Whenever items or individuals are measured, error is likely. Unintentional mistakes may
occur when something under investigation is measured and the true response is sought but not revealed.
This is common in research. Since virtually all research efforts are flawed. Marketing researchers must routinely measure the accuracy of their information.
Researchers must determine measurement error, which is the difference between the information sought and the information actually obtained in the measurement process.
Measurement includes true, accurate information plus some degree of error. We can summarize this idea as follows:
Measurement results = True measurement + Measurement error
Two potential sources of error exist in the measurement process: systematic error and random error. Therefore we can extend the equation as follows:
Measurement results = True measurement + (Systematic error + Random error)
Systematic error is caused by a constant bias in the design or implementation of the measurement situation.
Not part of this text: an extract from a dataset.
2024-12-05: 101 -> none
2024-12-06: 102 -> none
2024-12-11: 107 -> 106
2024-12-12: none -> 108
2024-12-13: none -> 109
This type of error occurs in samples where the findings are either consistently higher or consistently lower than the actual value of the population parameter being measured.
Systematic error is also referred to as non-sampling error, because it encompasses all types of errors except those brought about by random sampling.
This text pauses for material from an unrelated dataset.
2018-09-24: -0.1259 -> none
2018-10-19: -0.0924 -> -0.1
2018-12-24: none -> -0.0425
In relation to assessing errors in the measurement instruments, reliability and validity are two central concepts.
A reliable scale is a prerequisite to sound research. Reliability refers to the ability of a scale to produce a consistent result if repeated measurements are taken.
If a lecturer gives a group of students two different tests to measure their knowledge of marketing research, and the students’ scores from the two measures are very similar, then the measures can be said to be reliable since they replicated each other’s scores.
Reliability is the extent to which scales are free of random error and so produce consistent results.
In general, the less random error detected, the more reliable the data will be. Systematic sources of error do not lessen reliability, because they consistently influence the measurement rather than create inconsistencies to it.
In test-retest reliability, respondents are given identical sets of scale items at two different times, under nearly equivalent conditions.
The time interval between tests is typically two to four weeks. The degree of similarity between the two measurements is determined by computing a correlation coefficient. The higher the correlation coefficient, the greater the reliability.
That test retest approach is subject to time constraints, which creates another potential problem for the researcher.
The greater the time interval between the first and second tests, the less reliable the scale will be. Also, environmental and personal elements may change and alter the results of the second test.
Another issue is that it is often difficult to persuade the original respondents to take a second test. There may also be a carryover effect from the first measure.
This is called the halo effect. Suppose respondents were initially asked to rate the service of a shop.
Their response to a similar question asked two weeks later may be influenced by their initial response.
A third problem with test-retest reliability is that some situations can be measured only once.
Alternative-forms reliability (sometimes called “equivalent-forms reliability”) is the ability of two “equivalent” scales to obtain consistent results.
To carry out this test, researchers administer one scale to respondents and, about two weeks later, administer the second equivalent scale to the same respondents.
In theory, there should be no carryover effect, because the items are different, so scores from the first scale should not affect scores on the second.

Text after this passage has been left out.